[Start of Attachment]

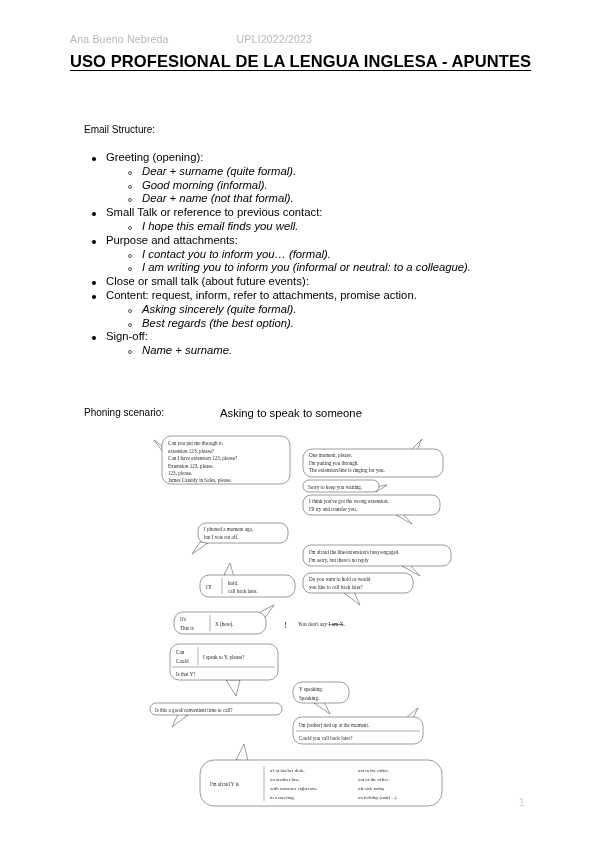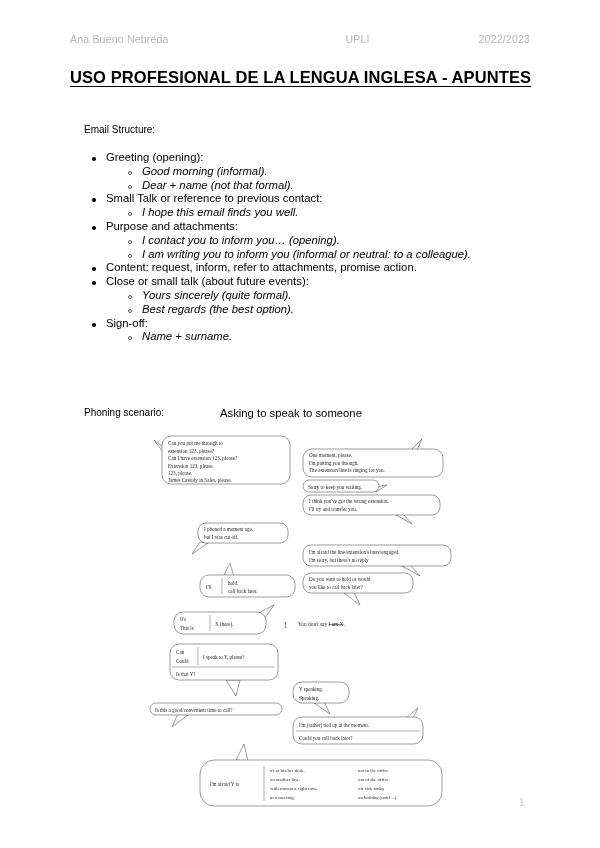--- a/index.html
+++ b/index.html
@@ -22,32 +22,31 @@
     background: #ffffff;
   }
 
   
   .doc-header {
     position: absolute;
     top: 33px;
     left: 70px;
     right: 70px;
     display: flex;
-    justify-content: space-between;
     align-items: baseline;
     font-size: 10.5px;
     color: #b6b6b6;
     letter-spacing: .2px;
   }
   .doc-header .hdr-mid { margin-left: 40px; padding-left: 28px; }
 
   
   .doc-title {
     position: absolute;
-    top: 68px;
+    top: 52px;
     left: 70px;
     right: 40px;
     font-size: 16.5px;
     font-weight: bold;
     letter-spacing: .1px;
     text-decoration: underline;
     text-underline-offset: 3px;
     white-space: nowrap;
   }
 
@@ -175,57 +174,61 @@
 
   <div class="section-heading" id="email-structure-heading">Email Structure:</div>
 
   <div class="outline">
     <div class="lvl1">
       <span class="bullet"></span>
       <span class="li-text">Greeting (opening):</span>
     </div>
     <div class="lvl2">
       <span class="bullet"></span>
+      <span class="li-text">Dear + surname (quite formal).</span>
+    </div>
+    <div class="lvl2">
+      <span class="bullet"></span>
       <span class="li-text">Good morning (informal).</span>
     </div>
     <div class="lvl2">
       <span class="bullet"></span>
       <span class="li-text">Dear + name (not that formal).</span>
     </div>
     <div class="lvl1">
       <span class="bullet"></span>
       <span class="li-text">Small Talk or reference to previous contact:</span>
     </div>
     <div class="lvl2">
       <span class="bullet"></span>
       <span class="li-text">I hope this email finds you well.</span>
     </div>
     <div class="lvl1">
       <span class="bullet"></span>
       <span class="li-text">Purpose and attachments:</span>
     </div>
     <div class="lvl2">
       <span class="bullet"></span>
-      <span class="li-text">I contact you to inform you… (opening).</span>
+      <span class="li-text">I contact you to inform you… (formal).</span>
     </div>
     <div class="lvl2">
       <span class="bullet"></span>
       <span class="li-text">I am writing you to inform you (informal or neutral: to a colleague).</span>
     </div>
     <div class="lvl1">
       <span class="bullet"></span>
+      <span class="li-text">Close or small talk (about future events):</span>
+    </div>
+    <div class="lvl1">
+      <span class="bullet"></span>
       <span class="li-text">Content: request, inform, refer to attachments, promise action.</span>
     </div>
-    <div class="lvl1">
-      <span class="bullet"></span>
-      <span class="li-text">Close or small talk (about future events):</span>
-    </div>
-    <div class="lvl2">
-      <span class="bullet"></span>
-      <span class="li-text">Yours sincerely (quite formal).</span>
+    <div class="lvl2">
+      <span class="bullet"></span>
+      <span class="li-text">Asking sincerely (quite formal).</span>
     </div>
     <div class="lvl2">
       <span class="bullet"></span>
       <span class="li-text">Best regards (the best option).</span>
     </div>
     <div class="lvl1">
       <span class="bullet"></span>
       <span class="li-text">Sign-off:</span>
     </div>
     <div class="lvl2">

[End of Attachment]

Going through the records above line by line, count those that hold the word "attachments", and answer with the number only.

- [WRITTEN RESPONSE]
2